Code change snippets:
★ ★ ★

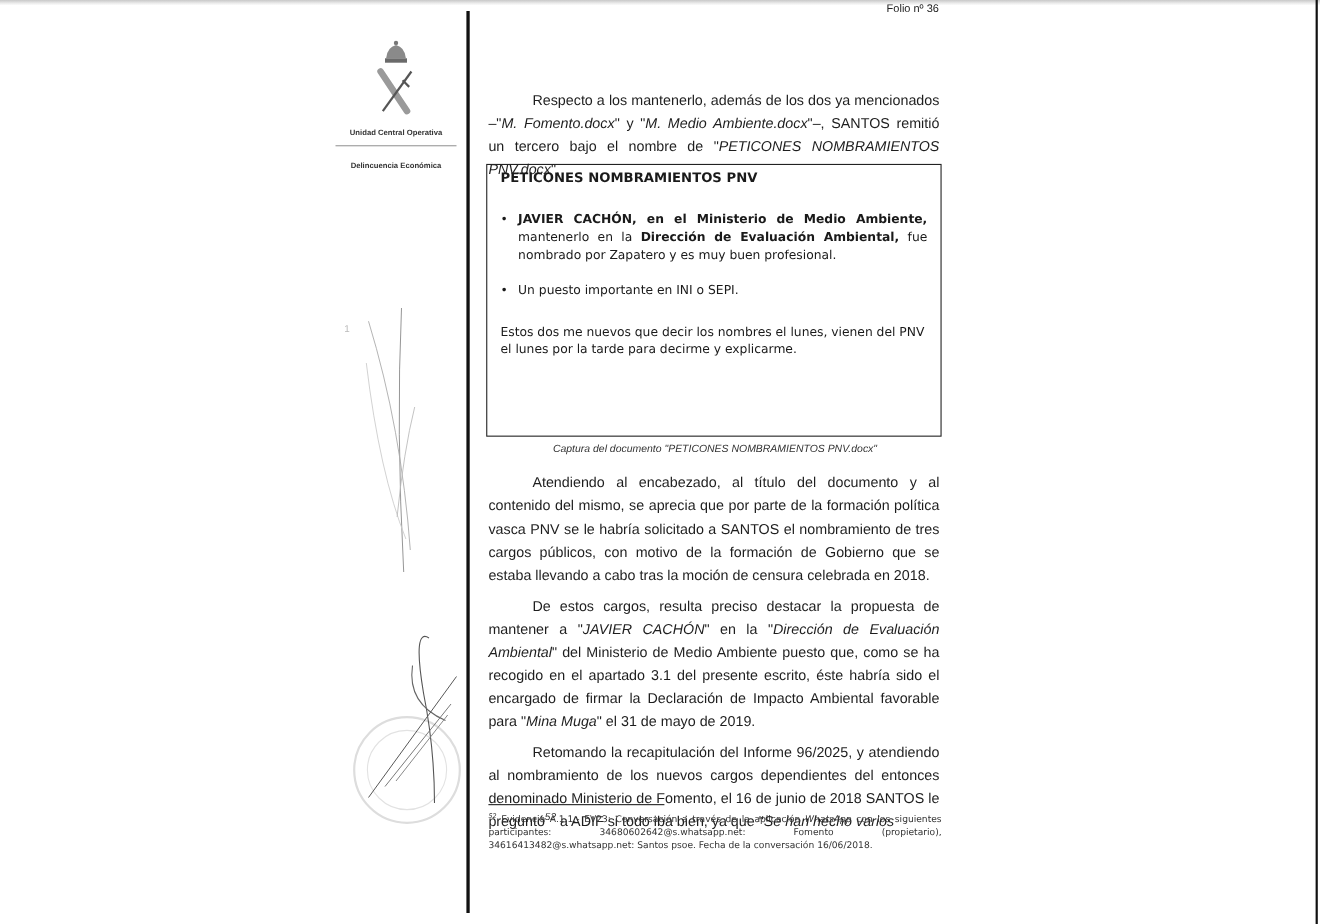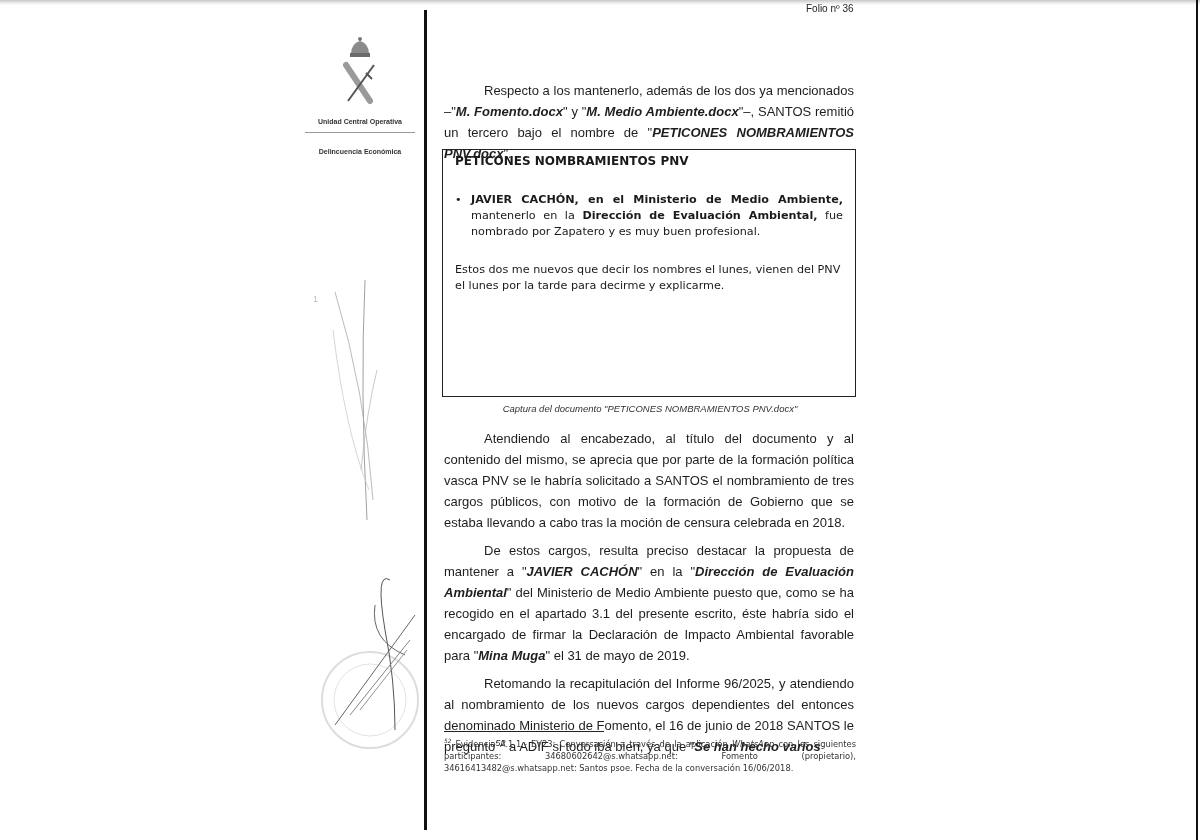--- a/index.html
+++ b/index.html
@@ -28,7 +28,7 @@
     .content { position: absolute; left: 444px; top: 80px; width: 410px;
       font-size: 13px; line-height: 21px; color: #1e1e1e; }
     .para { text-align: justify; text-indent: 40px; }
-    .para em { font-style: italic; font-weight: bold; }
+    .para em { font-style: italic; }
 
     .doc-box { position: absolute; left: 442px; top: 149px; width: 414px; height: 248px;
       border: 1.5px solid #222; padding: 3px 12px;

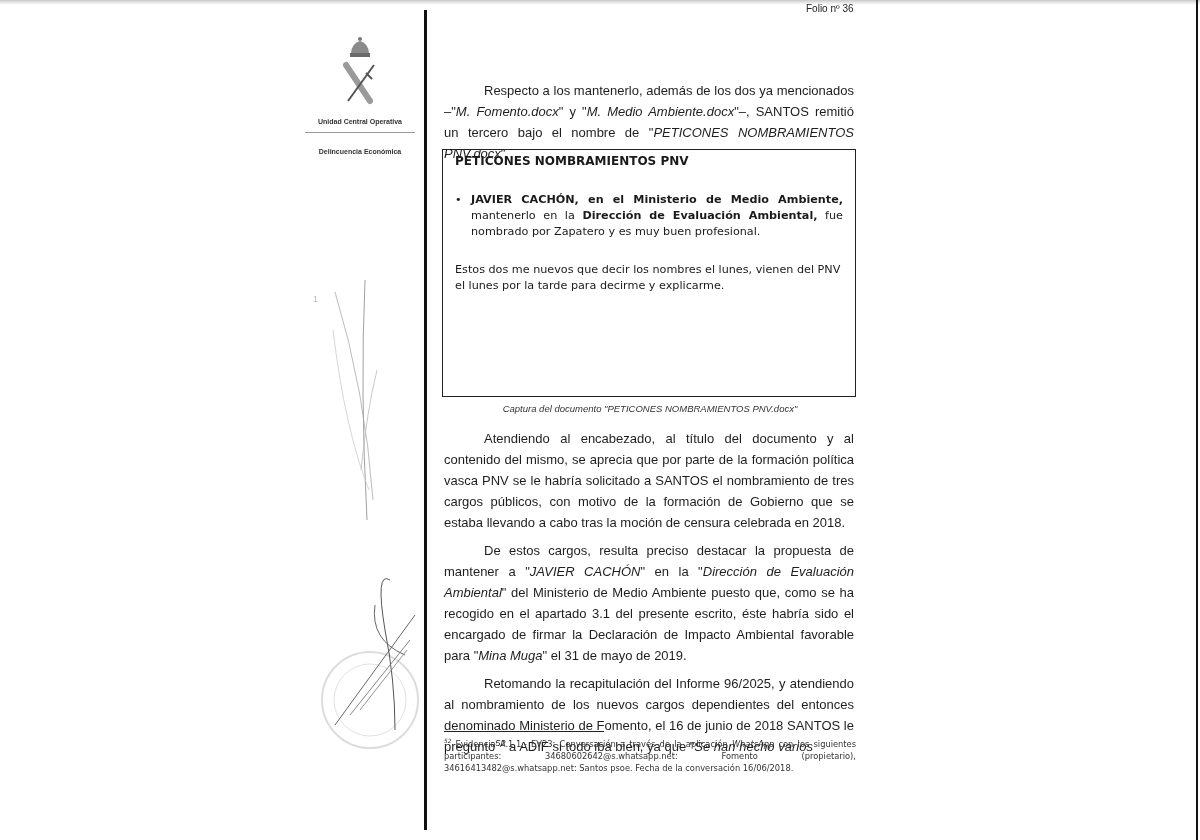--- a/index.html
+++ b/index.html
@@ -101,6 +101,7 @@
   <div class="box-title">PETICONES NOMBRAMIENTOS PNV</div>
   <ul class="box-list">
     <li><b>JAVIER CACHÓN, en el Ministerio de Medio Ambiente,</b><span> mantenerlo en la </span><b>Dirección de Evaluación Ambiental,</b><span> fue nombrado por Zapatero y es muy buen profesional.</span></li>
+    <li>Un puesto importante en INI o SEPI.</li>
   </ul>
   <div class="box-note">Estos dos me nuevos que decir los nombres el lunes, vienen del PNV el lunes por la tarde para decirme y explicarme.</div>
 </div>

★ ★ ★

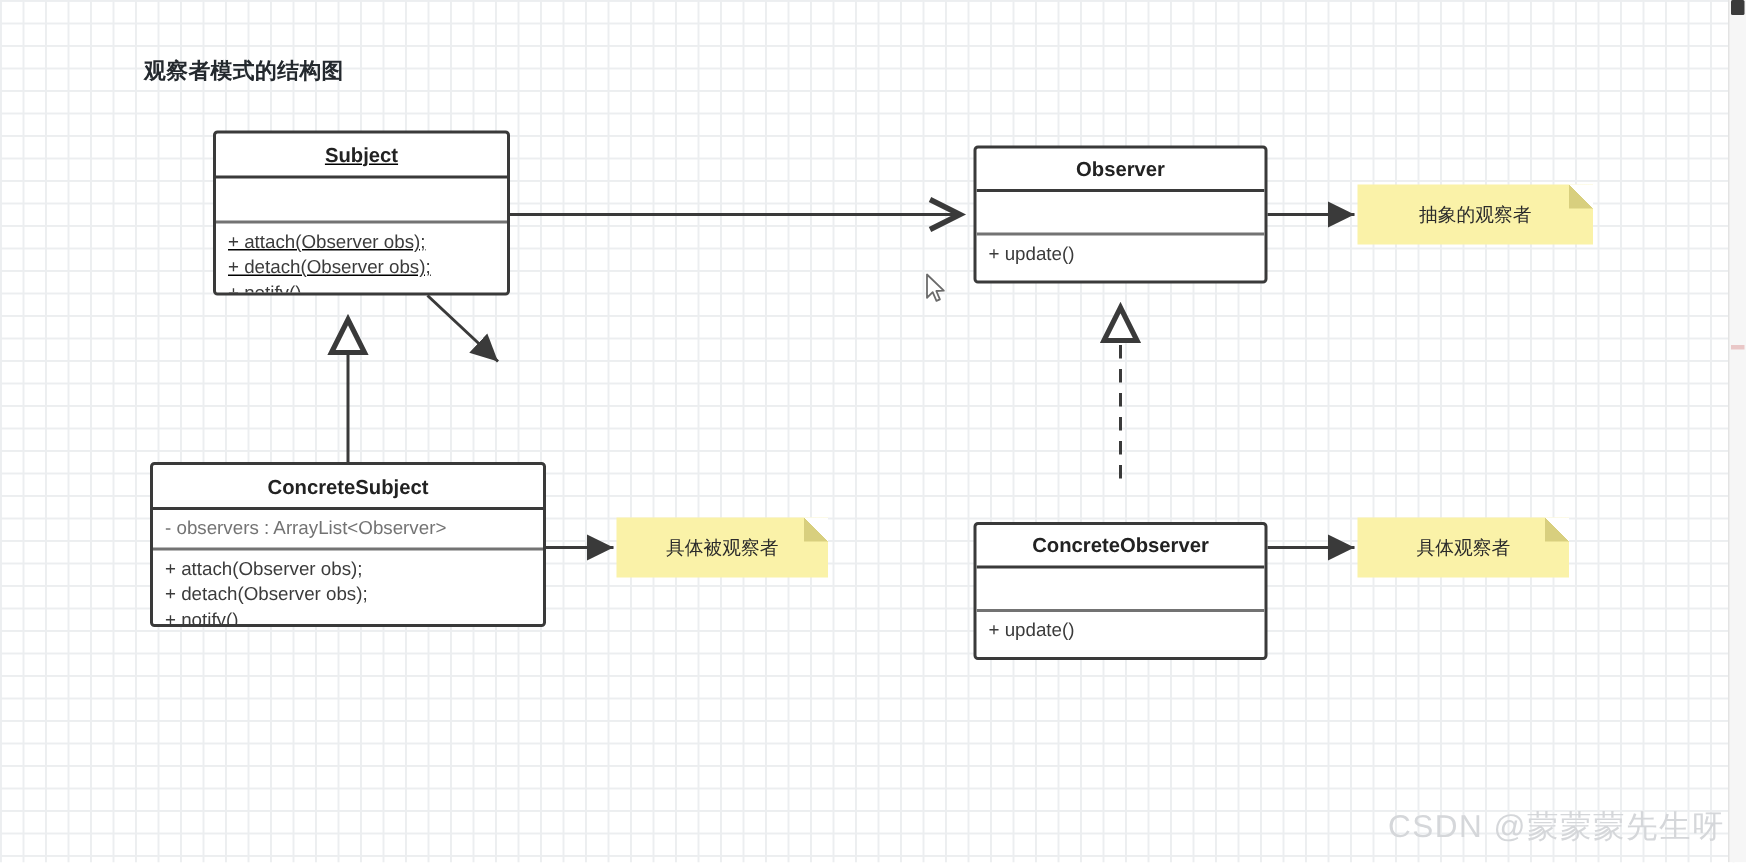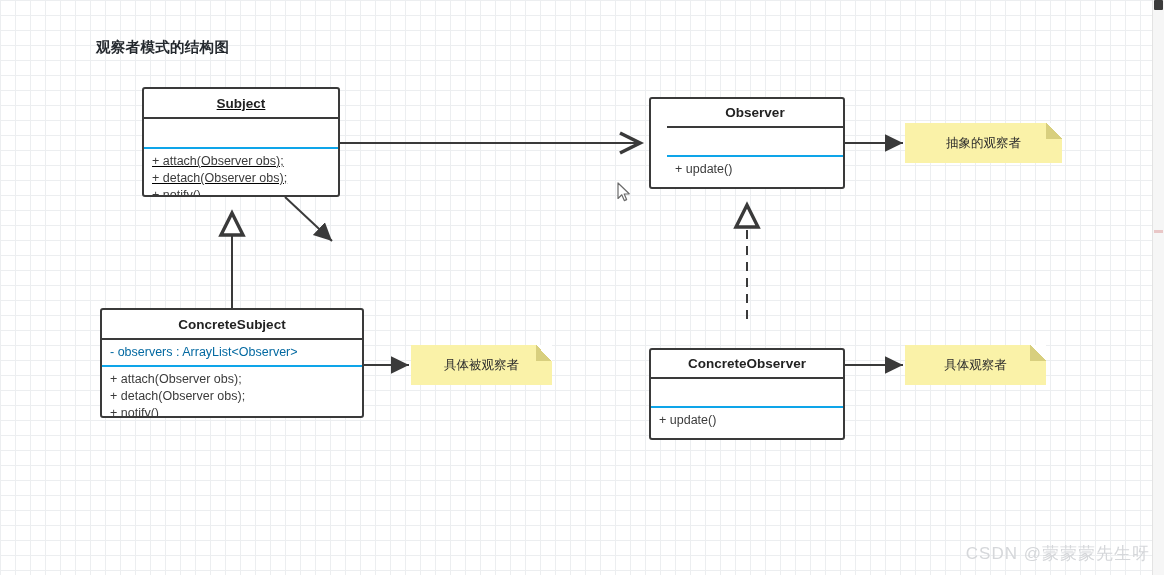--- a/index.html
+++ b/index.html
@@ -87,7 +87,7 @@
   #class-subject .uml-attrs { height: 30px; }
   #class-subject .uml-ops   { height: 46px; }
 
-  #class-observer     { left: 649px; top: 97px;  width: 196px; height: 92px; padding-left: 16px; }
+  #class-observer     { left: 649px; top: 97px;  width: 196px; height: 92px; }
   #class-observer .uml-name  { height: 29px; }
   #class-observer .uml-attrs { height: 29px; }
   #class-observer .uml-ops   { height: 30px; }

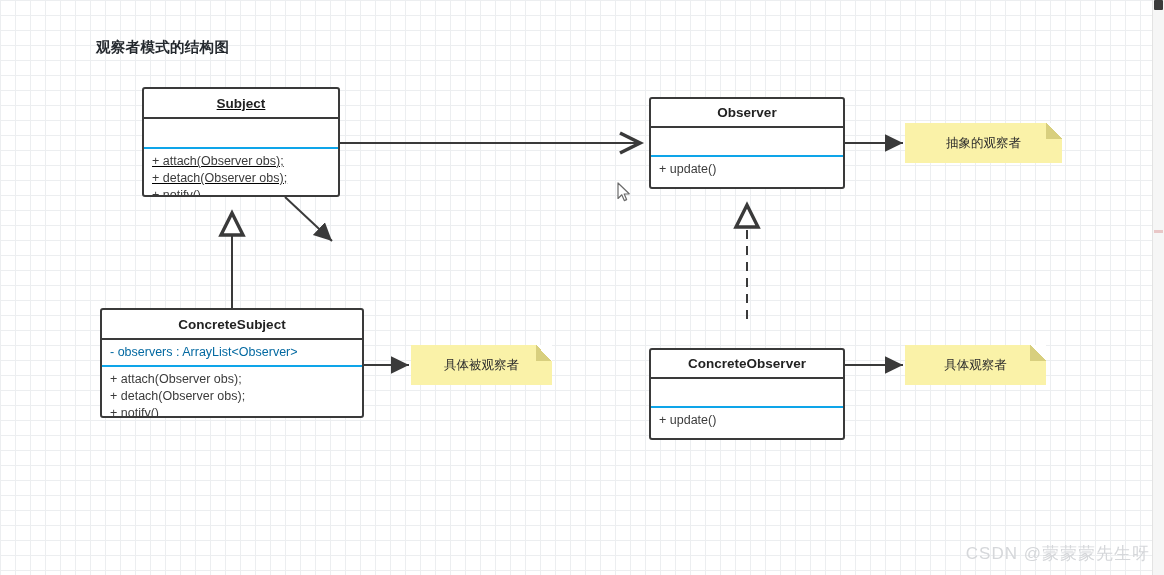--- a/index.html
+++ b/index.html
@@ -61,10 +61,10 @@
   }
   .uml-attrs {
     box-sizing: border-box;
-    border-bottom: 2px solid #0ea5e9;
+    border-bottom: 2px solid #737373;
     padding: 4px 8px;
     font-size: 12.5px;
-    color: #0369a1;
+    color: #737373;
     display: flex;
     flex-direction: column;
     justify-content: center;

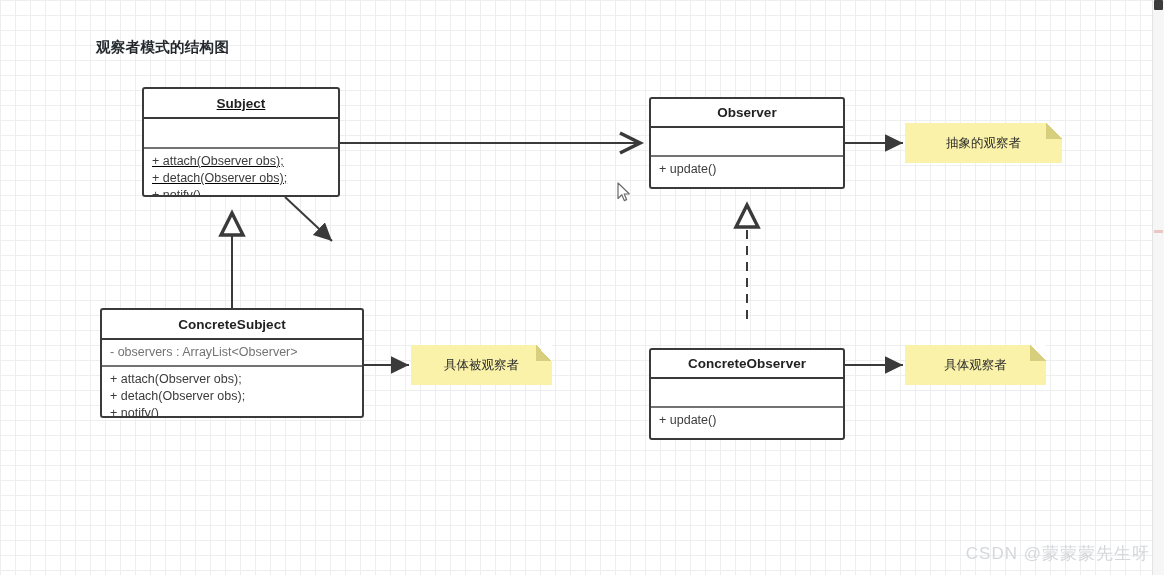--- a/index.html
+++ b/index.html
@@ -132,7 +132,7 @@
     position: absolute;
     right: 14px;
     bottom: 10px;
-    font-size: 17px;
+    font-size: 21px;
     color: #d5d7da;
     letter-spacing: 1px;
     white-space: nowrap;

★ ★ ★

What you are asked to do: Copy nothing but the lines above that run from the one with "-61,10 +61,10 @@" to the one with "white-space: nowrap;", ends included; pictures stay out.

Reply to the exercise:
@@ -61,10 +61,10 @@
   }
   .uml-attrs {
     box-sizing: border-box;
-    border-bottom: 2px solid #0ea5e9;
+    border-bottom: 2px solid #737373;
     padding: 4px 8px;
     font-size: 12.5px;
-    color: #0369a1;
+    color: #737373;
     display: flex;
     flex-direction: column;
     justify-content: center;

--- a/index.html
+++ b/index.html
@@ -132,7 +132,7 @@
     position: absolute;
     right: 14px;
     bottom: 10px;
-    font-size: 17px;
+    font-size: 21px;
     color: #d5d7da;
     letter-spacing: 1px;
     white-space: nowrap;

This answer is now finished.